Dataset records:
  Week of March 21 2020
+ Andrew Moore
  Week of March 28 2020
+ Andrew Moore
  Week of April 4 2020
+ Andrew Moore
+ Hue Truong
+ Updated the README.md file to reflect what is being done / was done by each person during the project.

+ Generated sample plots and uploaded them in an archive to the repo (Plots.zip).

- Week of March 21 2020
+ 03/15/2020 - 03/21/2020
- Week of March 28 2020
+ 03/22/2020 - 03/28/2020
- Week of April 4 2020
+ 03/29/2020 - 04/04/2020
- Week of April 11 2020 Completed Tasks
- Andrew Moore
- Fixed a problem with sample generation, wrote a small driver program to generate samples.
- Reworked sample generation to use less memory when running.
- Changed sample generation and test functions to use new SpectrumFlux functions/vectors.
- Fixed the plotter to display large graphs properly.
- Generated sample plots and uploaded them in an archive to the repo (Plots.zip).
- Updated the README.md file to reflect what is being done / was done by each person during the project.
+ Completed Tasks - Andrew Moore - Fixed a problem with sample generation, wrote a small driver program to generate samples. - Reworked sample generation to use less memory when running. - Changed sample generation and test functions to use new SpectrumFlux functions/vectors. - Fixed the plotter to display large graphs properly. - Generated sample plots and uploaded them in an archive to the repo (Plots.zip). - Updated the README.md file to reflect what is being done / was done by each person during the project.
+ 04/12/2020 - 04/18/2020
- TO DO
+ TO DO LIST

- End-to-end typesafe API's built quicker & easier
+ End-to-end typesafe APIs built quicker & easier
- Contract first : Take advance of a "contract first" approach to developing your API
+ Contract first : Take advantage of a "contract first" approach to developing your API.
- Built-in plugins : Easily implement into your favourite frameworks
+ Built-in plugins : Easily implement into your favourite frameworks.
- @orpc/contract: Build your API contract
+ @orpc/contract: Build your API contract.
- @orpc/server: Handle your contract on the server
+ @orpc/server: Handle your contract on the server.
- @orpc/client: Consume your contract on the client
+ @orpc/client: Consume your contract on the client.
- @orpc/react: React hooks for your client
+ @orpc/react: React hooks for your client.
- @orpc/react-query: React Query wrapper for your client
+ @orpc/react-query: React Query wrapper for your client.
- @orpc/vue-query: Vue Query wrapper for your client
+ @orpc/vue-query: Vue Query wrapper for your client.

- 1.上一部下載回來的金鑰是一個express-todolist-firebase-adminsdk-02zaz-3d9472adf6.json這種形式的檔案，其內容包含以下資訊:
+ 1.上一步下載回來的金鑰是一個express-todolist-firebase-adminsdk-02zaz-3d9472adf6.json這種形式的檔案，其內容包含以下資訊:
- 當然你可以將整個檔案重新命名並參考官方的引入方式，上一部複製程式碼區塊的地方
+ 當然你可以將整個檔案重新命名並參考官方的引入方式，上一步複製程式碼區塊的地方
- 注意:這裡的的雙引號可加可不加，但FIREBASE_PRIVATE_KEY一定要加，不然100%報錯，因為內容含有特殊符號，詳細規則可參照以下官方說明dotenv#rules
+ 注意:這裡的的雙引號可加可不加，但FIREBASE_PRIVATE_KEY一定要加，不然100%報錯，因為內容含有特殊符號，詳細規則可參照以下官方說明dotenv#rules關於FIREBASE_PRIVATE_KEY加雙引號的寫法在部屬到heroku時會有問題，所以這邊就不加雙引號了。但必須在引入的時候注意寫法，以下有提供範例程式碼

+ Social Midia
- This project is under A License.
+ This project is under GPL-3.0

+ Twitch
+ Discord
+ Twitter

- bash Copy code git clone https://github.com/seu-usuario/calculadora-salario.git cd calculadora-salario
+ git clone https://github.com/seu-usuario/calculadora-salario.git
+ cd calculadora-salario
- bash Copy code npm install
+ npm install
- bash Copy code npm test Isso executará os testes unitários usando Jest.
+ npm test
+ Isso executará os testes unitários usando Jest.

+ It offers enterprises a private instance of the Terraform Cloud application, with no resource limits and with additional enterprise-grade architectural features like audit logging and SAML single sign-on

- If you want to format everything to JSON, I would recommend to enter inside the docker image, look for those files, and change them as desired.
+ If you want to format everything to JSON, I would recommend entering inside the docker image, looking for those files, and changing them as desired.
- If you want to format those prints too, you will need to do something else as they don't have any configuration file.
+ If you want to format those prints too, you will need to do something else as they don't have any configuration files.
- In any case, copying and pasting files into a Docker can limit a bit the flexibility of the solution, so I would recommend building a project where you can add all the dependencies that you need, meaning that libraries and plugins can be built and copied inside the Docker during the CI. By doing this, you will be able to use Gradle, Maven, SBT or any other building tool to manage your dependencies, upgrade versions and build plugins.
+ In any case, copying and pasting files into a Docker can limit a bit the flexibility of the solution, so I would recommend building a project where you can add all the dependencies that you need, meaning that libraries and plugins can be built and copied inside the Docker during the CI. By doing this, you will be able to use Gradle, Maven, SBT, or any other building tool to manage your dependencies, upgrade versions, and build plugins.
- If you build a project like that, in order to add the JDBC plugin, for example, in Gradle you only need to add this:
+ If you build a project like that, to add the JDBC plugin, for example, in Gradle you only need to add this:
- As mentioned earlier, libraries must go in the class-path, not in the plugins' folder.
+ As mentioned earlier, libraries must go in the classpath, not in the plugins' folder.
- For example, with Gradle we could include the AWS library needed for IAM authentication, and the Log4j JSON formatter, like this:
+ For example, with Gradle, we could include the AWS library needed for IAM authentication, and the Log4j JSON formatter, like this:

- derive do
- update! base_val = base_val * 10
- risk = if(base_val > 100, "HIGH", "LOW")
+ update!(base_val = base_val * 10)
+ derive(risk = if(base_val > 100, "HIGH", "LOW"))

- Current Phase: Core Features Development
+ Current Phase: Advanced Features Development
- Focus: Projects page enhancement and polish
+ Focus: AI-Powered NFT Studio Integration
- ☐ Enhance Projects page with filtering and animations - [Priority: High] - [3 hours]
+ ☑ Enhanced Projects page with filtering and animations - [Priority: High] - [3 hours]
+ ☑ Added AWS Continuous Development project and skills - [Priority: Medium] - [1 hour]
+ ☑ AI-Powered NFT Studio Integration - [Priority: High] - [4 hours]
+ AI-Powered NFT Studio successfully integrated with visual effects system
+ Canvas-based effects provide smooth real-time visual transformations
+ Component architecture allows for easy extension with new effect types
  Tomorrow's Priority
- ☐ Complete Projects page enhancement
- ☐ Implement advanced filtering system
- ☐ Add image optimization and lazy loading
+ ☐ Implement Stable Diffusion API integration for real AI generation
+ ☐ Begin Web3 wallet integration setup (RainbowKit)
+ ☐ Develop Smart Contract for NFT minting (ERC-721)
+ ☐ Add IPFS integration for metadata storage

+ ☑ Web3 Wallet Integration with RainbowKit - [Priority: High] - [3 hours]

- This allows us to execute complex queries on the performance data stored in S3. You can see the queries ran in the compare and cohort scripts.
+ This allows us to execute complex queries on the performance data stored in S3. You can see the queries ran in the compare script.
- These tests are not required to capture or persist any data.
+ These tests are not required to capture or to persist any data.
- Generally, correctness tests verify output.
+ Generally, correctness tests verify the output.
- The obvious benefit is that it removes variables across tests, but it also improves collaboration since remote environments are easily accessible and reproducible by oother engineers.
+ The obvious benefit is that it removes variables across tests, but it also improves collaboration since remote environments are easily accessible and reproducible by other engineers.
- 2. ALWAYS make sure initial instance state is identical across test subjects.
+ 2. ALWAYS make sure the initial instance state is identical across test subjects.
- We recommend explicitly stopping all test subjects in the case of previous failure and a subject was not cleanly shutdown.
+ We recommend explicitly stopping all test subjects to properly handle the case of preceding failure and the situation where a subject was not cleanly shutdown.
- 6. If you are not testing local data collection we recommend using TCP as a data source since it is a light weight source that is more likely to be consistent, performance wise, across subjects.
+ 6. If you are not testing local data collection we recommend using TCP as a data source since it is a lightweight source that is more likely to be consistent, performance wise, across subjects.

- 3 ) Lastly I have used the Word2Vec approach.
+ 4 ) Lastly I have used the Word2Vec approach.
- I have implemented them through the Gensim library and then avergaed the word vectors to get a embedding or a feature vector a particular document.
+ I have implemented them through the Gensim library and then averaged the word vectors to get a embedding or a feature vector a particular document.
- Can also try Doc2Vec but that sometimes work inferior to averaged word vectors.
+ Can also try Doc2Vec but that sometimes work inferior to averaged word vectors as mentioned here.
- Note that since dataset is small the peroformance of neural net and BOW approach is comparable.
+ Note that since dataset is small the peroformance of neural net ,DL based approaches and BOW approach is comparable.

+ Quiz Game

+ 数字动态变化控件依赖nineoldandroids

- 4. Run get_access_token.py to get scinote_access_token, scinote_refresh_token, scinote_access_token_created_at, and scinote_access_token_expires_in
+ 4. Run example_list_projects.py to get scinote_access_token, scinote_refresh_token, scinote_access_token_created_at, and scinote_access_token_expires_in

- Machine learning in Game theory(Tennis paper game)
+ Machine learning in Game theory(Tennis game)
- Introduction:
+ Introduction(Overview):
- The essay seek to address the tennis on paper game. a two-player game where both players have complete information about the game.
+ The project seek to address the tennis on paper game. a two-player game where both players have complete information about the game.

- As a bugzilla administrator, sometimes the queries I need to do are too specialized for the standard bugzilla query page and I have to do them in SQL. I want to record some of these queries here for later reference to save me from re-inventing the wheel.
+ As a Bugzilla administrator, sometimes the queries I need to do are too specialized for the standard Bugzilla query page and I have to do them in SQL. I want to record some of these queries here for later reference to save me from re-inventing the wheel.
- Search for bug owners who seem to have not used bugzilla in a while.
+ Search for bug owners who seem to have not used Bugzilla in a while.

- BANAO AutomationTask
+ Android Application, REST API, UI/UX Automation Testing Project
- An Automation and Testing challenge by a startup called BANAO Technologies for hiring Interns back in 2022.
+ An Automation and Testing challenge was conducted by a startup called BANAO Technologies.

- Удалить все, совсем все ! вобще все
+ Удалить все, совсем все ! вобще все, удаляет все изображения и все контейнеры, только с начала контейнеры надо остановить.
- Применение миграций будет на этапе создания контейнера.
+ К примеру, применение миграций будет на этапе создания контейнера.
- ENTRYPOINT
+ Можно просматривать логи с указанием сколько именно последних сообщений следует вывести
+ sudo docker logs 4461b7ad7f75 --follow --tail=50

What you have to do:
Collect each line of the entries that has the word "install", copying it in full.

Expected answer:
- bash Copy code npm install
+ npm install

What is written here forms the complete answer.